The night when he promised his cousin the white violets, he was seized with a great rage on returning home; the four cardinal winds, in playing puss-in-the-corner round his chamber, had broken a pane of gla.s.s--the third time in a fortnight. After exploding in a volley of frantic imprecations upon Eolus and all his family, and plugging up the breach with a friend's portrait, Rodolphe lay down, dressed as he was, between his two mattresses, and dreamed of white violets all night.

At the end of five days, Rodolphe had found nothing to help him toward realizing his dreams. He must have the bouquet the day after tomorrow.

Meanwhile, the thermometer fell still lower, and the luckless poet was ready to despair as he thought the violets might have risen higher.

Finally his good angel had pity on him, and came to his relief as follows.

One morning, Rodolphe went to take his chance of getting a breakfast from his friend Marcel the painter, and found him conversing with a woman in mourning. It was a widow who had just lost her husband, and who wanted to know how much it would cost to paint on the tomb which she had erected, a man's hand, with this inscription beneath:

”I WAIT FOR HER TO WHOM MY FAITH WAS PLIGHTED.”

To get the work at a cheaper rate, she observed to the artist that when she was called to rejoin her husband, he would have another hand to paint--her hand with a bracelet on the wrist and the supplementary line beneath:

”AT LENGTH, BEHOLD US THUS ONCE MORE UNITED.”

”I shall put this clause in my will,” she said, ”and require that the task be intrusted to you.”

”In that case, madame,” replied the artist, ”I will do it at the price you offer--but only in the hope of seeing your hand. Don't go and forget me in your will.”

”I should like to have this as soon as possible,” said the disconsolate one, ”nevertheless, take your time to do it well and don't forget the scar on the thumb. I want a living hand.”

”Don't be afraid, madame, it shall be a speaking one,” said Marcel, as he bowed the widow out. But hardly had she crossed the threshold when she returned, saying, ”I have one more thing to ask you, sir: I should like to have inscribed on my husband's tomb something in verse which would tell of his good conduct and his last words. Is that good style?”

”Very good style--they call that an epitaph--the very best style.”

”You don't know anyone who would do that for me cheap? There is my neighbor Monsieur Guerin, the public writer, but he asks the clothes off my back.”

Here Rodolphe looked at Marcel, who understood him at once.

”Madame,” said the artist, pointing to Rodolphe, ”a happy fortune has conducted hither the very person who can be of service to you in this mournful juncture. This gentleman is a renowned poet; you couldn't find a better one.”

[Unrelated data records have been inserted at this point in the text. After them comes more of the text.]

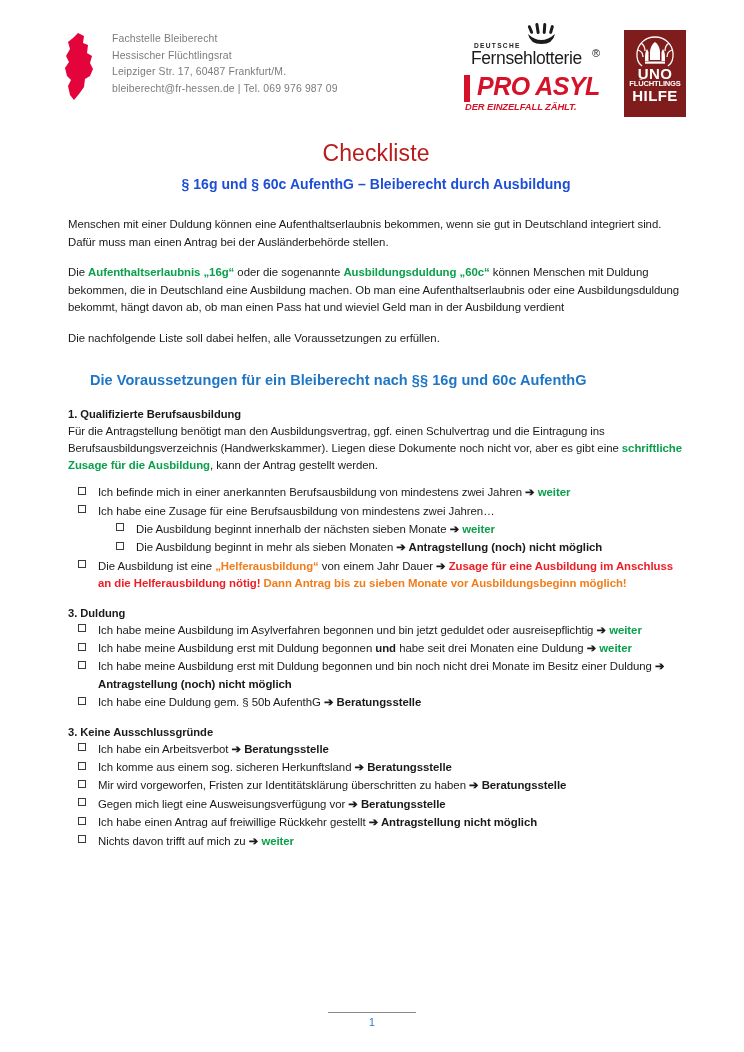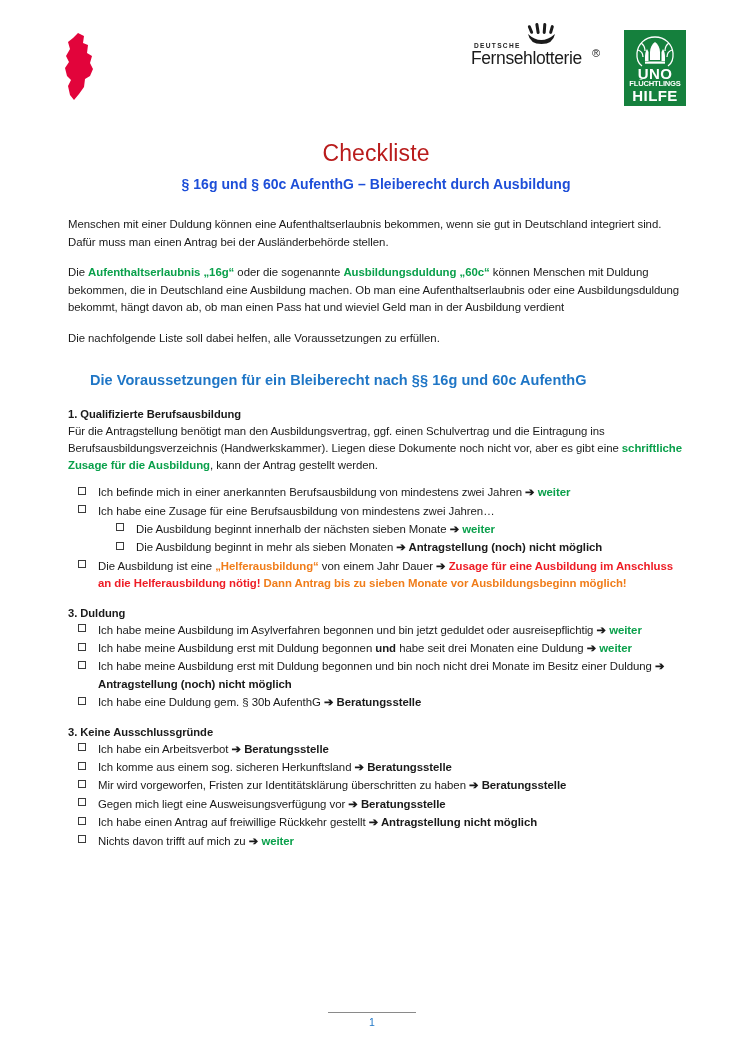"Fachstelle Bleiberecht" div.org-lines { html: none -> <div> <div>Fachstelle Bleiberecht</div> <div>Hessischer Flüchtlingsrat</div> <div>Leipziger Str. 17, 60487 Frankfurt/M.</div> <div>bleiberecht@fr-hessen.de | Tel. 069 976 987 09</div> </div> }
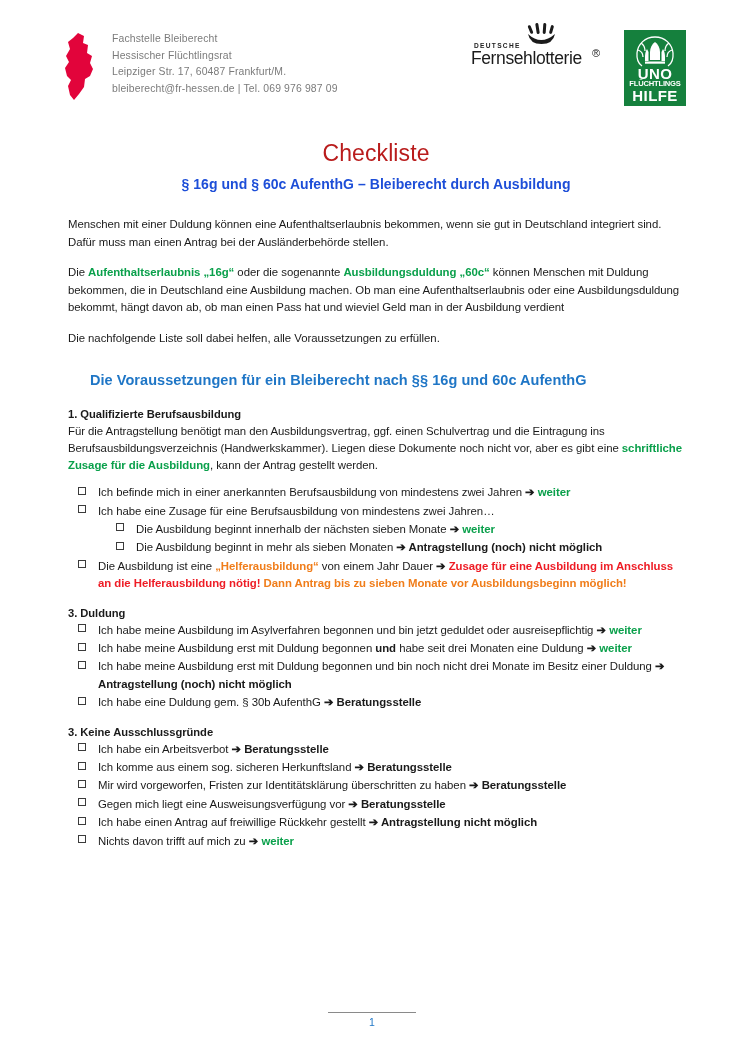"PRO ASYL" div.proasyl { html: none -> <div> <div></div> <div>PRO ASYL</div> <div>DER EINZELFALL ZÄHLT.</div> </div> }
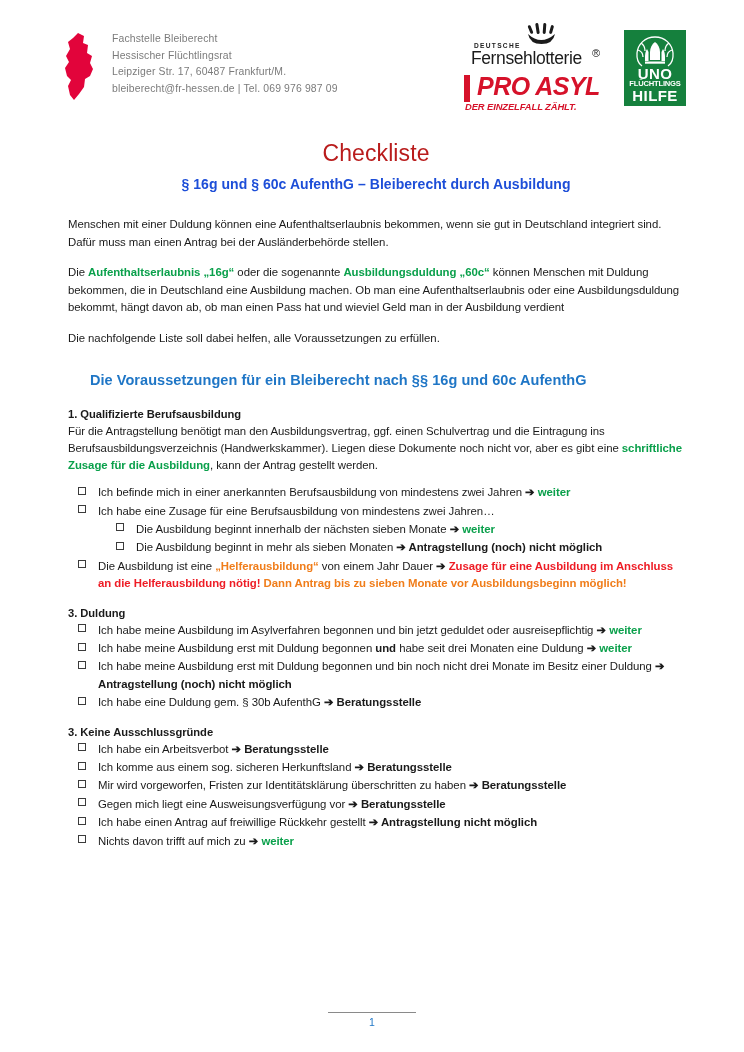"UNO" .unhcr { background: #15803d -> #7f1d1d; height: 76px -> 87px }
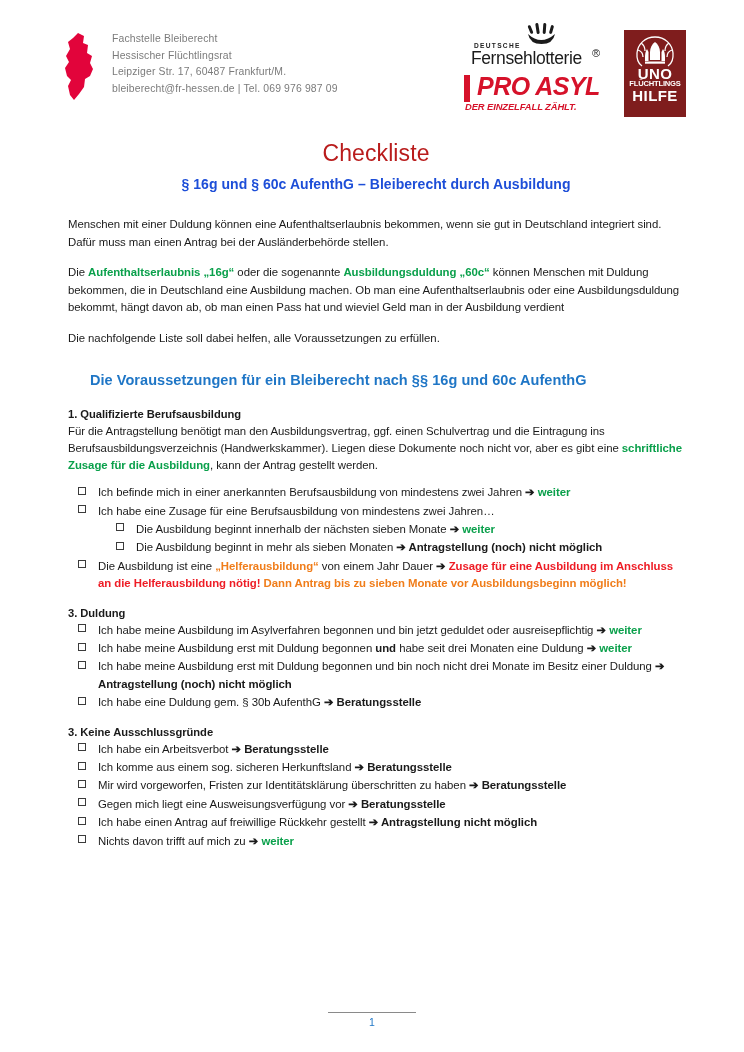"Ich habe eine Duldung gem." span { text: 30b -> 50b }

”I want something very melancholy,” said the widow, ”and the spelling all right.”

”Madame,” replied Marcel, ”my friend spells like a book. He had all the prizes at school.”

”Indeed!” said the widow, ”my grand-nephew had just had a prize too; he is only seven years old.”

”A very forward child, madame.”

”But are you sure that the gentleman can make very melancholy verses?”

”No one better, madame, for he has undergone much sorrow in his life.